**Record extracts**

....

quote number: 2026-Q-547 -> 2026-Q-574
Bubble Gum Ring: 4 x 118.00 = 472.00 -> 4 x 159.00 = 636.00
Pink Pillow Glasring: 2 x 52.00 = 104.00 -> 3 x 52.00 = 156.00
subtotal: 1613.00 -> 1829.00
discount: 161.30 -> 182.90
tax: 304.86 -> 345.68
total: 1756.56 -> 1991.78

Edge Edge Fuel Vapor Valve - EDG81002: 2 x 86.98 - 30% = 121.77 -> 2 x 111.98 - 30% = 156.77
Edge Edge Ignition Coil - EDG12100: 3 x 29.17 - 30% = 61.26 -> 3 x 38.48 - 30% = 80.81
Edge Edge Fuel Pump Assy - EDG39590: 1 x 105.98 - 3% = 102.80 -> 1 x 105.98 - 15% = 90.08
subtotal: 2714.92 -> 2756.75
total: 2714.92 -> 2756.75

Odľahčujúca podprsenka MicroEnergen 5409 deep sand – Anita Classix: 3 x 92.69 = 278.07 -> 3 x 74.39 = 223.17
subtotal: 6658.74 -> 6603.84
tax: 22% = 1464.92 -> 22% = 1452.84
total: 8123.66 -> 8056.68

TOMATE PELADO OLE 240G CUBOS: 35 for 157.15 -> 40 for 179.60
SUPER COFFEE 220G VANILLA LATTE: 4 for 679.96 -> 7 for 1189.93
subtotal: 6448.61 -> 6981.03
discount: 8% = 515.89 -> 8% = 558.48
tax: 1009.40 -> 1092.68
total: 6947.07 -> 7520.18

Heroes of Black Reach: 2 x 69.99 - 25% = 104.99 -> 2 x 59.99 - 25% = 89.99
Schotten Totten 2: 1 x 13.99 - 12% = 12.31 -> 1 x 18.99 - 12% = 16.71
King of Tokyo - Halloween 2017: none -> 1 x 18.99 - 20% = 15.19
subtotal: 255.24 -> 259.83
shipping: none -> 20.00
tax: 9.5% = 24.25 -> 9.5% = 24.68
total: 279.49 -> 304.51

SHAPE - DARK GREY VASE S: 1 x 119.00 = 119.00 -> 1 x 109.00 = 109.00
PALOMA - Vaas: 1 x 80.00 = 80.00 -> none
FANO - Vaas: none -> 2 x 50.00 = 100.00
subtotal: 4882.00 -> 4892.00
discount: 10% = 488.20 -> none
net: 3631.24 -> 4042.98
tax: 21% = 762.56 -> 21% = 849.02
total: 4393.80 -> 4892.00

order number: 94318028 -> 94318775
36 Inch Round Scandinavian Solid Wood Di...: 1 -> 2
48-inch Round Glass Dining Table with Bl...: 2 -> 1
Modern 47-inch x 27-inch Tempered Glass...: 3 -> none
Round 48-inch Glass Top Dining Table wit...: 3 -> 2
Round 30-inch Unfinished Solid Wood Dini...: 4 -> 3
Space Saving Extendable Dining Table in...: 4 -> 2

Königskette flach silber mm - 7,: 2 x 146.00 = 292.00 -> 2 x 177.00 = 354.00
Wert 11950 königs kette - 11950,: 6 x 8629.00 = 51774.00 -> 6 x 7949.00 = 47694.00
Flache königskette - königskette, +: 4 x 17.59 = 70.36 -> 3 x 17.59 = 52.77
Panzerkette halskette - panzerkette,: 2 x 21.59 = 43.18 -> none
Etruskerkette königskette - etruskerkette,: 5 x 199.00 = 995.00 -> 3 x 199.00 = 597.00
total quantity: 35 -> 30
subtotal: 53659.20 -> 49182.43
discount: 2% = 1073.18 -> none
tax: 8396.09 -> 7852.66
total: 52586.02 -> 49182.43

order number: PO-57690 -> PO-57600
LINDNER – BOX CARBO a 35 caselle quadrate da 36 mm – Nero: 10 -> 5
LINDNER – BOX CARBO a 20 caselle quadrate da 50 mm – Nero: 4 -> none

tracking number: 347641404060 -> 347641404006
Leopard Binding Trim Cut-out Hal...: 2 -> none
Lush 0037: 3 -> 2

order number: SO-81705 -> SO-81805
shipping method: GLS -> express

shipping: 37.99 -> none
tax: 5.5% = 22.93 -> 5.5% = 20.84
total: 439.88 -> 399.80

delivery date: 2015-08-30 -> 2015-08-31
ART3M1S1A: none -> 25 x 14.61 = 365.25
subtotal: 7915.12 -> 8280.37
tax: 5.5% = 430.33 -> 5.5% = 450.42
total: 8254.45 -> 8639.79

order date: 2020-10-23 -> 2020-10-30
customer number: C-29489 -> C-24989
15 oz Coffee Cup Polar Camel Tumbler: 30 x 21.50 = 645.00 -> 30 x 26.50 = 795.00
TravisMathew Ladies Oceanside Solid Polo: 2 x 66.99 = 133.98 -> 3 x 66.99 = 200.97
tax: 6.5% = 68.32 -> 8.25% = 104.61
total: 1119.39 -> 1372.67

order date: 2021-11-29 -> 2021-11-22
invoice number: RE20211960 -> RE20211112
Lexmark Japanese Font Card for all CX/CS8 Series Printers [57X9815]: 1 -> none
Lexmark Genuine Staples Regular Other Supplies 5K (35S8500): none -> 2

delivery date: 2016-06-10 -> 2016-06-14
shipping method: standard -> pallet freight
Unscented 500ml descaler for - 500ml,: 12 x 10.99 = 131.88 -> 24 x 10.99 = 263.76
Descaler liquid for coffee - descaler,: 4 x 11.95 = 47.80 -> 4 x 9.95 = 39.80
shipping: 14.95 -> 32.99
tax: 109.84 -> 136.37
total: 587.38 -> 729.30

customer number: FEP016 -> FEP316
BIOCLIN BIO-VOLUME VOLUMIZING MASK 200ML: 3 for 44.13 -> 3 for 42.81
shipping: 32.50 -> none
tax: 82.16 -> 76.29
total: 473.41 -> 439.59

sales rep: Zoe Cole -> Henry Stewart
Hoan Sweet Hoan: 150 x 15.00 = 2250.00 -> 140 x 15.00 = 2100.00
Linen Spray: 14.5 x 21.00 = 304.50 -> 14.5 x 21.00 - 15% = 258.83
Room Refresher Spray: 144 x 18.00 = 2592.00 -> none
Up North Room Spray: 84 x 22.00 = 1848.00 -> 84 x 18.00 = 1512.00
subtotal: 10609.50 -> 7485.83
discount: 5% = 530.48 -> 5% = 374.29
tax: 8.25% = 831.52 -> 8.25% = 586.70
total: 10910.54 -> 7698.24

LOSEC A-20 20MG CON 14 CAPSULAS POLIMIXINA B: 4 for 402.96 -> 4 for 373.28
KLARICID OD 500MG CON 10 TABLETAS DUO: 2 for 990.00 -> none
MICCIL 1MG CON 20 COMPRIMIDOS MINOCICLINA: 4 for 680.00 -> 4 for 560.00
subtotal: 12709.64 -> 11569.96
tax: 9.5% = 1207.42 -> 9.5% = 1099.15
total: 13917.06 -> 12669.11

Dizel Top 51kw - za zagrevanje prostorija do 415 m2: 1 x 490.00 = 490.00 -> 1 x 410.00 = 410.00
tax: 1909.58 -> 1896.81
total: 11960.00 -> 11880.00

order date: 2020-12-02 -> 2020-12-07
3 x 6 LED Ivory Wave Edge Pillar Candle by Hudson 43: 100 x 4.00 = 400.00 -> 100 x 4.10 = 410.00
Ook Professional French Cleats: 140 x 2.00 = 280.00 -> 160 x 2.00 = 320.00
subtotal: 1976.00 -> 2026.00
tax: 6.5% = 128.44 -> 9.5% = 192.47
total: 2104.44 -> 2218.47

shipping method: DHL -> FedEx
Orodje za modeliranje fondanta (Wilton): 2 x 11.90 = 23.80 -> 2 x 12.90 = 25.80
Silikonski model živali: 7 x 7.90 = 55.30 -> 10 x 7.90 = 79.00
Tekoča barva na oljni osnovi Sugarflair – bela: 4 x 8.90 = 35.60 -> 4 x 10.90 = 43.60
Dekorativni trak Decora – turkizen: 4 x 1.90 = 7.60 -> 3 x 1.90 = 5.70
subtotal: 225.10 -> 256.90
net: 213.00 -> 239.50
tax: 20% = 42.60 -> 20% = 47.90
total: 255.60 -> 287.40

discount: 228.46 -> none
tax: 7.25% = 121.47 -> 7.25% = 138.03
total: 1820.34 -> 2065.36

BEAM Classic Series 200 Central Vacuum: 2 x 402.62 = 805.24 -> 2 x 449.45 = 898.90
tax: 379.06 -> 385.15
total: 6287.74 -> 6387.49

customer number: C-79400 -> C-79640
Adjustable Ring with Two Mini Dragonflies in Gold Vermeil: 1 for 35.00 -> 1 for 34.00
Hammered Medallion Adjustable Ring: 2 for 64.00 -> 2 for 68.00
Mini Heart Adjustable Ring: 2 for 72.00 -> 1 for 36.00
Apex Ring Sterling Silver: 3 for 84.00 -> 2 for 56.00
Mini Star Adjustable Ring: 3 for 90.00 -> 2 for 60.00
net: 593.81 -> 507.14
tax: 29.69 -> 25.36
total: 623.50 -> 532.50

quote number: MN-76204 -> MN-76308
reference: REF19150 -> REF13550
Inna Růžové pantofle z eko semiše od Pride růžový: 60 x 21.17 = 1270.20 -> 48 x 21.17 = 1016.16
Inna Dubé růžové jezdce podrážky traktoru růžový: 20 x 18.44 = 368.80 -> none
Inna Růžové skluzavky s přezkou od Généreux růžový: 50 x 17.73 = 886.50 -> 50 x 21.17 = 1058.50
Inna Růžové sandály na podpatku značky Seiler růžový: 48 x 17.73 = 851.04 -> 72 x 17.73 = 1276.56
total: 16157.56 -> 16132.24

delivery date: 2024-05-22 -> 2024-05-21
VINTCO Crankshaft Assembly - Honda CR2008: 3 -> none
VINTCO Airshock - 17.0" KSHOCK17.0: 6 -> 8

....

**Task details**
Your answer should be an exact copy of the lines from the one with "Mini Heart Adjustable" through the end of the material, with no other lines.

**Written answer**
Mini Heart Adjustable Ring: 2 for 72.00 -> 1 for 36.00
Apex Ring Sterling Silver: 3 for 84.00 -> 2 for 56.00
Mini Star Adjustable Ring: 3 for 90.00 -> 2 for 60.00
net: 593.81 -> 507.14
tax: 29.69 -> 25.36
total: 623.50 -> 532.50

quote number: MN-76204 -> MN-76308
reference: REF19150 -> REF13550
Inna Růžové pantofle z eko semiše od Pride růžový: 60 x 21.17 = 1270.20 -> 48 x 21.17 = 1016.16
Inna Dubé růžové jezdce podrážky traktoru růžový: 20 x 18.44 = 368.80 -> none
Inna Růžové skluzavky s přezkou od Généreux růžový: 50 x 17.73 = 886.50 -> 50 x 21.17 = 1058.50
Inna Růžové sandály na podpatku značky Seiler růžový: 48 x 17.73 = 851.04 -> 72 x 17.73 = 1276.56
total: 16157.56 -> 16132.24

delivery date: 2024-05-22 -> 2024-05-21
VINTCO Crankshaft Assembly - Honda CR2008: 3 -> none
VINTCO Airshock - 17.0" KSHOCK17.0: 6 -> 8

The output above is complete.